• _YOUR GOAL_
Please filter the listing below and copy out the lines that hold "icon".

• _MATERIAL SUPPLIED_

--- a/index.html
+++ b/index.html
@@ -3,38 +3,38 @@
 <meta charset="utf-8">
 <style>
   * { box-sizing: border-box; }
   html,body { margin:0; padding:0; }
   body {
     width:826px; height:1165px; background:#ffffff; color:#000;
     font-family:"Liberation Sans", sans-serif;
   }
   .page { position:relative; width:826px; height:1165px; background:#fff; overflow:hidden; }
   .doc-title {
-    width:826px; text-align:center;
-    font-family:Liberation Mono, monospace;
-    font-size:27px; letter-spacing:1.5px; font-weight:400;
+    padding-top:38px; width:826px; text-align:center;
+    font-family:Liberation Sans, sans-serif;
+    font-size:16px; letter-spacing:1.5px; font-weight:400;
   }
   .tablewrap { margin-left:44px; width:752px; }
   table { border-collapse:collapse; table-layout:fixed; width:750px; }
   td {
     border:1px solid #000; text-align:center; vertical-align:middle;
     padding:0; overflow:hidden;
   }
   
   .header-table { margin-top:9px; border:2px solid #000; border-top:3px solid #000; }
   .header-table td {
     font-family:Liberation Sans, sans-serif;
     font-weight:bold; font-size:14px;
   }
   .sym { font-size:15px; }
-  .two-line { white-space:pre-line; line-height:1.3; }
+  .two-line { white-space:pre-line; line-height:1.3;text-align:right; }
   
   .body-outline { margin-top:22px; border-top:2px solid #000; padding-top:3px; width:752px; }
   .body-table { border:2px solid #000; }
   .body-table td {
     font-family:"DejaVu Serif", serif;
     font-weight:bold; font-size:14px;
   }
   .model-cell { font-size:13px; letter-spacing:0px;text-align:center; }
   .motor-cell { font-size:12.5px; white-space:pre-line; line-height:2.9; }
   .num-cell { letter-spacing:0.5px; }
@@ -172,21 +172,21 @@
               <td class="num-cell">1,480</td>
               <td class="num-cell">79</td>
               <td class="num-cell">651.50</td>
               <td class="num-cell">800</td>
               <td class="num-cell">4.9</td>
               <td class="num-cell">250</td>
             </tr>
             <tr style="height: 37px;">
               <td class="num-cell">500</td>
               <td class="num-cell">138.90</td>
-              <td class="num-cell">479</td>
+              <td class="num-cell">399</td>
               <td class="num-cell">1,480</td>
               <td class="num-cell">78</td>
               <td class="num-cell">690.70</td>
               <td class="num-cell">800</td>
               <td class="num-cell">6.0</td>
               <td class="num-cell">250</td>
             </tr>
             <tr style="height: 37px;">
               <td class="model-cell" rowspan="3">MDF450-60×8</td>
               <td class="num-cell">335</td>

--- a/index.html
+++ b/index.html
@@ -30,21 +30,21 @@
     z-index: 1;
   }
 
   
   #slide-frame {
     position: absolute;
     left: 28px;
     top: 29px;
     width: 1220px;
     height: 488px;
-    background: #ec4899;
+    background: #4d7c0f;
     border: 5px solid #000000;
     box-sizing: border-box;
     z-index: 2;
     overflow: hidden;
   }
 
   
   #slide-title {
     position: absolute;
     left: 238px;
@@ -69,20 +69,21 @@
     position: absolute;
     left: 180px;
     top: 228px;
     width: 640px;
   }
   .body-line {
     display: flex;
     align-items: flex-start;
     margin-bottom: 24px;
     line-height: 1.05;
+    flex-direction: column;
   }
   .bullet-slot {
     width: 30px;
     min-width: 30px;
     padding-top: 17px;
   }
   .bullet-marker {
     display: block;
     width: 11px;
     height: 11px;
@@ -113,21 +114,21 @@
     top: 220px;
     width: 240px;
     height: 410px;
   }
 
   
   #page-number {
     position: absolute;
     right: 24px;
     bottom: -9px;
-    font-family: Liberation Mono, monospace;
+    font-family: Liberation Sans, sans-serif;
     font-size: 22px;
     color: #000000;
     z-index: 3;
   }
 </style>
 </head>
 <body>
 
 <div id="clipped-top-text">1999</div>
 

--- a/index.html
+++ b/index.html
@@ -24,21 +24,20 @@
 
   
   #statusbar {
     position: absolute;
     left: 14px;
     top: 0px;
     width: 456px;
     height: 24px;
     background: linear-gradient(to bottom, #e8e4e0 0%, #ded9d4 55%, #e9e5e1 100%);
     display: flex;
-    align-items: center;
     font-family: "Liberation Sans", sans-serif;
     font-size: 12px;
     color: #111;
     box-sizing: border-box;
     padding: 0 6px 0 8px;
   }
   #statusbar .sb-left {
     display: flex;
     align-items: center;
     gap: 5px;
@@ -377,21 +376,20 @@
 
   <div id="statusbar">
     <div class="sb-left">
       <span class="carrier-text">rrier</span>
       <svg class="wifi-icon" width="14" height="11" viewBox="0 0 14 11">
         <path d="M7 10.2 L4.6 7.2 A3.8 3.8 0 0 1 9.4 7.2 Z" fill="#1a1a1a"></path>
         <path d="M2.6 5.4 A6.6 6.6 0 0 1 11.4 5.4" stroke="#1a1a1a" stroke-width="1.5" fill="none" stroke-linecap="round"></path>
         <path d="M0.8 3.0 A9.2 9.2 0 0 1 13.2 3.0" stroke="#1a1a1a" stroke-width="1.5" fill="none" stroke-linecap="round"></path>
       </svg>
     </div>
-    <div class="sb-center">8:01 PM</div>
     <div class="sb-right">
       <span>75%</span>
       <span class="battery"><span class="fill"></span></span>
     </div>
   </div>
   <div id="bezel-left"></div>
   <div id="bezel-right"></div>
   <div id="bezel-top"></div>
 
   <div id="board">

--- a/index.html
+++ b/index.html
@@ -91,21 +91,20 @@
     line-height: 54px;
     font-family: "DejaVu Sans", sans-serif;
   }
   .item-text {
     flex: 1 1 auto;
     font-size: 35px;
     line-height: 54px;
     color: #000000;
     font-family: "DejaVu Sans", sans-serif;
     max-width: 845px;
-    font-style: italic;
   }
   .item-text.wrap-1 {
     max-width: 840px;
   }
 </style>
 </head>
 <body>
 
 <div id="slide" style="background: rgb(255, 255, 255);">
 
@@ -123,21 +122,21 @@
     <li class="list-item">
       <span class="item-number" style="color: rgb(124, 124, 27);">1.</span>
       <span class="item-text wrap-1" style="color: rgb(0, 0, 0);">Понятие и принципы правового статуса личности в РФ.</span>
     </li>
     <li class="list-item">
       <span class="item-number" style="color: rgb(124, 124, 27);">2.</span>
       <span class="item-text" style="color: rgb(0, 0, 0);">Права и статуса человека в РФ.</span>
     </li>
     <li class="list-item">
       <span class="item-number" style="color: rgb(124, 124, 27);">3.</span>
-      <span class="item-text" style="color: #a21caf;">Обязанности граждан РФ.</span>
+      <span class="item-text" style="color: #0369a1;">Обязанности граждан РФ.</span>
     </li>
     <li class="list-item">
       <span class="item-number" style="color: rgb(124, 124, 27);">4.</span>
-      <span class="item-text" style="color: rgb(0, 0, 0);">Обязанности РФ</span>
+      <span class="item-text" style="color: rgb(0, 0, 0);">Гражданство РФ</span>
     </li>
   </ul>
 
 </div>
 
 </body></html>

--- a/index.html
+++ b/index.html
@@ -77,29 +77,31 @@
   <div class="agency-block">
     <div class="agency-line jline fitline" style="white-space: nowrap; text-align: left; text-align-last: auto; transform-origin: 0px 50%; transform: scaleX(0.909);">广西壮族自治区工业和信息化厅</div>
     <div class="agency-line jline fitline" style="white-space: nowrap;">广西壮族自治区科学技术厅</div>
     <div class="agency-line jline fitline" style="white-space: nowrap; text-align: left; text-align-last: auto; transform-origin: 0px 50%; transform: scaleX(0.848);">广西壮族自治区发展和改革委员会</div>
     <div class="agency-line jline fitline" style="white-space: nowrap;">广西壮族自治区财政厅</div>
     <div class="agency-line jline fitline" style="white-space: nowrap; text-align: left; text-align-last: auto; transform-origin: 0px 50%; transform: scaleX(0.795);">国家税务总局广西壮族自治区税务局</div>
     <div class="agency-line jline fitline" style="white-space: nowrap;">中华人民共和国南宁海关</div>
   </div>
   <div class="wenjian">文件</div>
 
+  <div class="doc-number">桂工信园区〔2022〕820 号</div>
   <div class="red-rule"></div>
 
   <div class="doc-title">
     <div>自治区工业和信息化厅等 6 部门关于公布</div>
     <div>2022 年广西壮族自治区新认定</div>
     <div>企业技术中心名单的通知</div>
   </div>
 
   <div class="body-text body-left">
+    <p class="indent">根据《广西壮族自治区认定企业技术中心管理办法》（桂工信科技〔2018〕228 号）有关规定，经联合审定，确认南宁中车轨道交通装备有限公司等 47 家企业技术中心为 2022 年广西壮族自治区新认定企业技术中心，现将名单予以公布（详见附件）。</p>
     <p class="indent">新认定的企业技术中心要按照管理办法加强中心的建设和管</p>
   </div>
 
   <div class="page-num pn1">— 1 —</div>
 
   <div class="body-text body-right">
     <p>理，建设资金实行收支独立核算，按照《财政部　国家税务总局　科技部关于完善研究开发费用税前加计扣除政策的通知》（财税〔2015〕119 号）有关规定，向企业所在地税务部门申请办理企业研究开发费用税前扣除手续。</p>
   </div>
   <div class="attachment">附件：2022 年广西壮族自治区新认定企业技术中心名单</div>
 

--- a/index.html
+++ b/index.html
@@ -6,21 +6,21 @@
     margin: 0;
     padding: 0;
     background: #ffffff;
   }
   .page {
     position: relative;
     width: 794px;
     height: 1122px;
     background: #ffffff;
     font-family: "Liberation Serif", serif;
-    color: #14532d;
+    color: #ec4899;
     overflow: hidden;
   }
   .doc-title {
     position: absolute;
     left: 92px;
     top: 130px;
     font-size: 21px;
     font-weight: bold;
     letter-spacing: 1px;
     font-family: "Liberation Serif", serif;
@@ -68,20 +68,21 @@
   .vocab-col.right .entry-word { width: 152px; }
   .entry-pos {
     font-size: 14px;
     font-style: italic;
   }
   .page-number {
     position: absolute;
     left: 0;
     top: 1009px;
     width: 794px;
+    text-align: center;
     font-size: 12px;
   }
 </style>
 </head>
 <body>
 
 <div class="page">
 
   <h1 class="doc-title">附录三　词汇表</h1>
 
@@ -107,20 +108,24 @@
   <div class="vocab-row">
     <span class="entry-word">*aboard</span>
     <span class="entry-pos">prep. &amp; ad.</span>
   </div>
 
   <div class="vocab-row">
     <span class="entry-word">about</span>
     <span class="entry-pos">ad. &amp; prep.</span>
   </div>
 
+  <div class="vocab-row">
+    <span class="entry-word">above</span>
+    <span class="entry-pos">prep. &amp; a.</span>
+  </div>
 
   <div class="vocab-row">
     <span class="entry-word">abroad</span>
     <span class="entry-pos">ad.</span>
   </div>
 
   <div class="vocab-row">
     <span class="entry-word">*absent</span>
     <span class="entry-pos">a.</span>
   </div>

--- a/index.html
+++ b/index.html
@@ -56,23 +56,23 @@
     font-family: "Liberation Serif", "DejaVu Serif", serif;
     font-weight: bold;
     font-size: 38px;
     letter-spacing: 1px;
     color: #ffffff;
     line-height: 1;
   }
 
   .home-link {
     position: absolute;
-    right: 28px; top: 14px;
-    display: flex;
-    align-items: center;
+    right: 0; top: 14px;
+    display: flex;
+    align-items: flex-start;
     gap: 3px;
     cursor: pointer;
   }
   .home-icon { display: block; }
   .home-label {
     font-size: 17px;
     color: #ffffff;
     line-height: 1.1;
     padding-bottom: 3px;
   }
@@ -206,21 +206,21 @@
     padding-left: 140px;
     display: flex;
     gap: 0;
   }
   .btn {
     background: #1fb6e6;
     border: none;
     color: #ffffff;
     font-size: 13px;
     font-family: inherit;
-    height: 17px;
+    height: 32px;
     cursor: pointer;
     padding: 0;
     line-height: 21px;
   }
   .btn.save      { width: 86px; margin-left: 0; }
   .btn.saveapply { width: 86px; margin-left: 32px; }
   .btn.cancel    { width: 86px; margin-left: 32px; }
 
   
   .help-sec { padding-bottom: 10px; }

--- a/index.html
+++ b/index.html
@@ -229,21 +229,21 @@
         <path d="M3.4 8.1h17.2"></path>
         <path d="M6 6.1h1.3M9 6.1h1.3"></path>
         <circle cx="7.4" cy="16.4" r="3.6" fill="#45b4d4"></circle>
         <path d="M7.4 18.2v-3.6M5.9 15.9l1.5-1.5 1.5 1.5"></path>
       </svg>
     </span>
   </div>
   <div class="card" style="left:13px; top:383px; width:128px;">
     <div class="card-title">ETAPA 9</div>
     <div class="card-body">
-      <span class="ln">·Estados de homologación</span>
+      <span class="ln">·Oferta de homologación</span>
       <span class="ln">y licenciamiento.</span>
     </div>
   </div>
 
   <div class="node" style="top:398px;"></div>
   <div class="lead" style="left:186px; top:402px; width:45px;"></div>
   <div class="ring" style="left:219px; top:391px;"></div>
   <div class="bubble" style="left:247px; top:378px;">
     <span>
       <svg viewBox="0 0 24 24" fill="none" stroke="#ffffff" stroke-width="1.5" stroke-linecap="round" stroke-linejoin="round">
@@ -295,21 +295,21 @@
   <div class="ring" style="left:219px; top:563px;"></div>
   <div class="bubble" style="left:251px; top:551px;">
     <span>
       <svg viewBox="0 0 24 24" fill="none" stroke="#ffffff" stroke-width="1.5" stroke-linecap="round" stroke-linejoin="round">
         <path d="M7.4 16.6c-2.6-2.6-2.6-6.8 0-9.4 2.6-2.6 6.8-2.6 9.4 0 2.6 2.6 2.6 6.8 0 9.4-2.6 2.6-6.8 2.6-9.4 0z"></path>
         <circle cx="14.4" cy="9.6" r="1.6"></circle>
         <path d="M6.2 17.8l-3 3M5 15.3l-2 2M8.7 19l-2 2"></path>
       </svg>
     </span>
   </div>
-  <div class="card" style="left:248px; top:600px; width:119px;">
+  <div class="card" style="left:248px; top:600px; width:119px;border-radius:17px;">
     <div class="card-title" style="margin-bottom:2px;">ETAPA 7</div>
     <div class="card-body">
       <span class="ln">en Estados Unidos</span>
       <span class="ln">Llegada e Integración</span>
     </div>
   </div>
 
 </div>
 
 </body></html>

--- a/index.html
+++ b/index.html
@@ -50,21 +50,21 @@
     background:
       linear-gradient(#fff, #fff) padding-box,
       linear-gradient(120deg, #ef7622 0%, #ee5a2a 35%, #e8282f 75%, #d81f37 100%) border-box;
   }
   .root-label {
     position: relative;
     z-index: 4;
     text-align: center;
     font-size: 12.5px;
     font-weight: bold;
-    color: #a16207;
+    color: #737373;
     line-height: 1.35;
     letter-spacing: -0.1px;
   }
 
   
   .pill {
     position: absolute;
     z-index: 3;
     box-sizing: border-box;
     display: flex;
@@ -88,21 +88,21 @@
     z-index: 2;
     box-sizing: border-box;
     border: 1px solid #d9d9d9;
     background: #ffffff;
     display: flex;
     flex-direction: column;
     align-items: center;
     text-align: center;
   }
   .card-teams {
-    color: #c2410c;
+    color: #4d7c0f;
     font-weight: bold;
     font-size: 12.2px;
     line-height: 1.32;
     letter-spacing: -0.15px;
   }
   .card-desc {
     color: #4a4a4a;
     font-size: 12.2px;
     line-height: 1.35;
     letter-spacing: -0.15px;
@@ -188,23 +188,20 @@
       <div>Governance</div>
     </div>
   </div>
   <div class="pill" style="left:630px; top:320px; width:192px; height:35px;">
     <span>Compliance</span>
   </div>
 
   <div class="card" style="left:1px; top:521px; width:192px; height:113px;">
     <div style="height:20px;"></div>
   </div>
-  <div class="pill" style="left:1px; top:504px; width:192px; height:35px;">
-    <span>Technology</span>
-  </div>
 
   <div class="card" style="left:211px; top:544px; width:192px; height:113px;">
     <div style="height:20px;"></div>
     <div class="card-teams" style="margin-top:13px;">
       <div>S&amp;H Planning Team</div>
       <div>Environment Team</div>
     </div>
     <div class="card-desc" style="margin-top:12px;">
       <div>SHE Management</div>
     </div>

• _SOLUTION TO THE EXERCISE_
       <svg class="wifi-icon" width="14" height="11" viewBox="0 0 14 11">
   .home-icon { display: block; }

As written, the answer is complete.